Court of Appeals of Washington, Division 3

May 2, 2019

STATE OF WASHINGTON, Respondent,
v.
IMRA GREEN VAN WOLVELAERE, Defendant, JULIA E. TUCKER, Appellant.

          Lawrence-Berrey, C.J.

         RCW 9A.56.065 makes it a class B felony to commit theft of a motor vehicle. In State v. Barnes, 189 Wn.2d 492, 403 P.3d 72 (2017), the lead and concurring opinions held that a riding lawn mower was not a "motor vehicle" for purposes of that statute. In so holding, six justices agreed that a "motor vehicle" was a car or other automobile. Because a snowmobile is not a car or other automobile, we reverse Julia Tucker's conviction for theft of a motor vehicle.

         FACTS

         In February 2016, Ms. Tucker and Imra Van Wolvelaere broke into a cabin near Stampede Pass. The cabin was accessible only by snowmobiles. The pair stole several items of personal property, including a snowmobile.

         The State charged Ms. Tucker with residential burglary, second degree theft, theft of motor vehicle, and third degree malicious mischief. A jury found Ms. Tucker guilty of first degree criminal trespass and theft of motor vehicle, but could not reach a verdict on the charge of second degree theft. The trial court declared a mistrial on that count, and it later was dismissed without prejudice.

         Defense counsel, relying on Barnes, filed a motion to arrest judgment on the theft of a motor vehicle conviction. The trial court denied the motion on the ground that the snowmobile was licensed and has a motor. Ms. Tucker timely appealed this aspect of her conviction.

         ANALYSIS

         A. Theft of motor vehicle

         RCW 9A.56.065 makes it a class B felony to commit theft of a motor vehicle. The question before us is whether a snowmobile is a "motor vehicle" for purposes of this statute. Barnes is dipositive, and the answer is no.

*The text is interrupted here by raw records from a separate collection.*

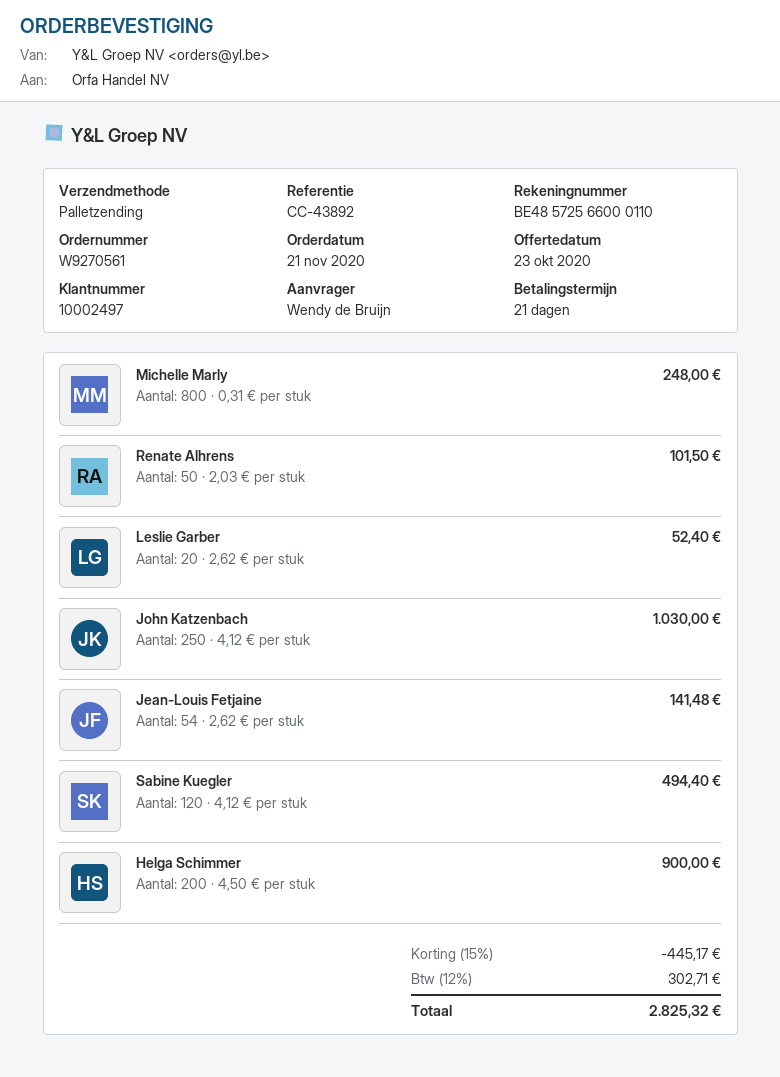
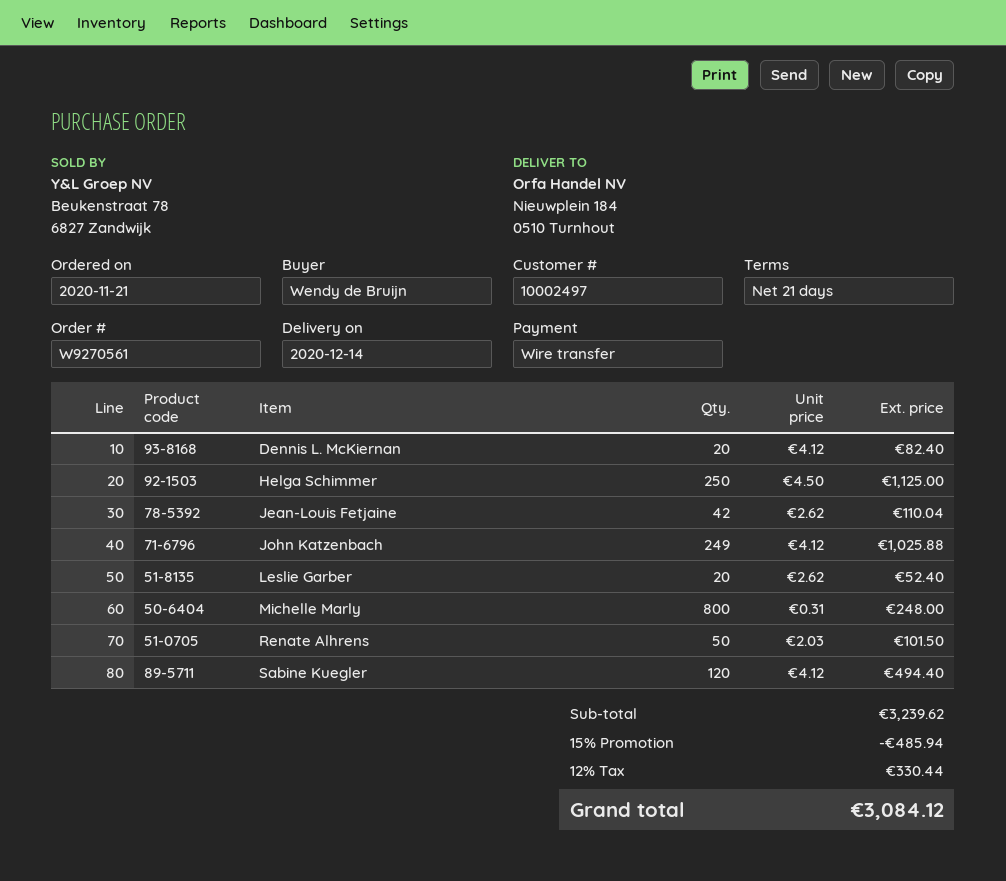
John Katzenbach: 250 x 4.12 = 1030.00 -> 249 x 4.12 = 1025.88
Jean-Louis Fetjaine: 54 x 2.62 = 141.48 -> 42 x 2.62 = 110.04
Helga Schimmer: 200 x 4.50 = 900.00 -> 250 x 4.50 = 1125.00
Dennis L. McKiernan: none -> 20 x 4.12 = 82.40
discount: 15% = 445.17 -> 15% = 485.94
tax: 12% = 302.71 -> 12% = 330.44
total: 2825.32 -> 3084.12

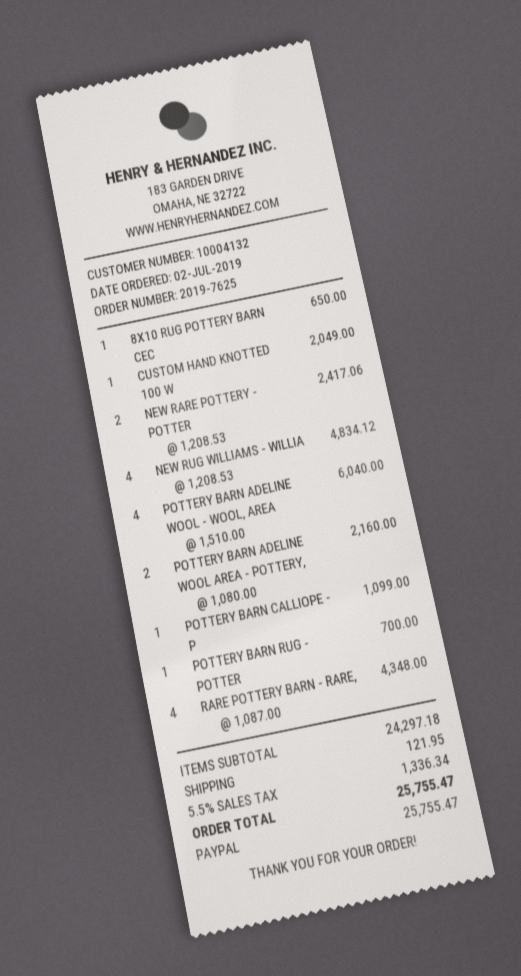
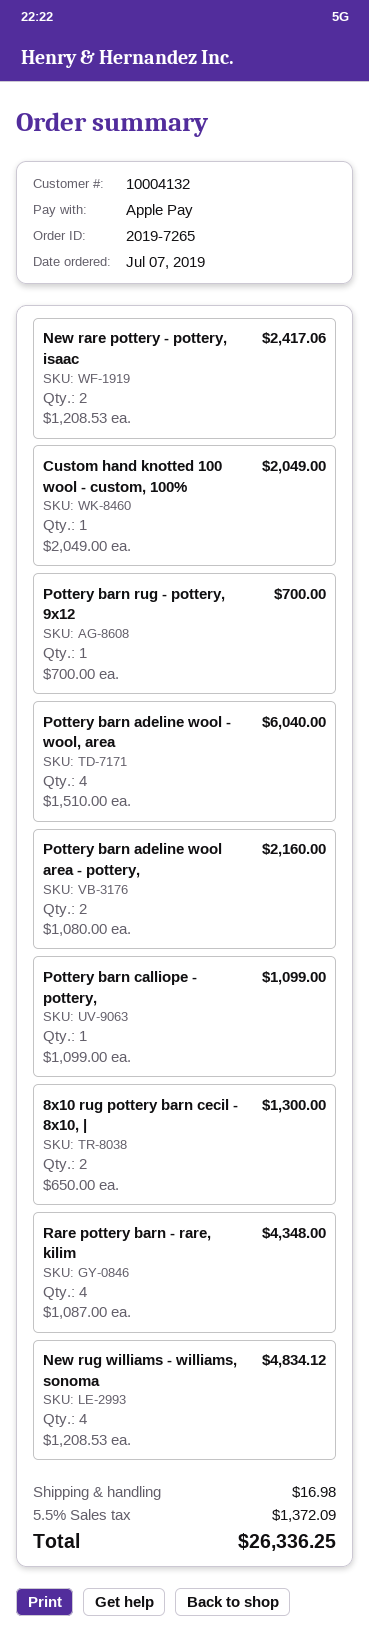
order number: 2019-7625 -> 2019-7265
order date: 2019-07-02 -> 2019-07-07
payment method: PayPal -> Apple Pay
8X10 RUG POTTERY BARN CEC: 1 x 650.00 = 650.00 -> 2 x 650.00 = 1300.00
shipping: 121.95 -> 16.98
tax: 5.5% = 1336.34 -> 5.5% = 1372.09
total: 25755.47 -> 26336.25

         In Barnes, the court held that a riding lawn mower was not a "motor vehicle" for purposes of RCW 9A.56.065. Barnes, 189 Wn.2d at 498. The lead opinion, signed by three justices, resorted to the dictionary to define the meaning of "motor vehicle." Id. at 496. "Motor vehicle" was defined as "'an automotive vehicle not operated on rails; esp[ecially]: one with rubber tires for use on highways.'" Id. (quoting Webster's Third New International Dictionary 1476 (2002)). "Automotive" was defined as "'relating to, or concerned with vehicles or machines that propel themselves (as automobiles, trucks, airplanes, motorboats).'" Id. (quoting Webster's, supra, at 148). The court stated, "In the context of [RCW 9A.56.065], these definitions contemplate cars and other automobiles designed for transport of people or cargo, but not machines designed for other purposes yet capable of transporting people or cargo." Id. at 496-97. The rest of the lead opinion explained the purpose of the "Elizabeth Nowak-Washington auto theft prevention act," which was to "curb[ ] the rising rate of auto thefts." Id. at 497; see Laws of 2007, ch. 199, § 29. The lead opinion concluded, "The plain meaning of 'motor vehicle' is clear. The legislature has explicitly indicated it intended to focus this statute on cars and other automobiles. It was responding to increased auto theft, not increased riding lawn mower theft." Id. at 498.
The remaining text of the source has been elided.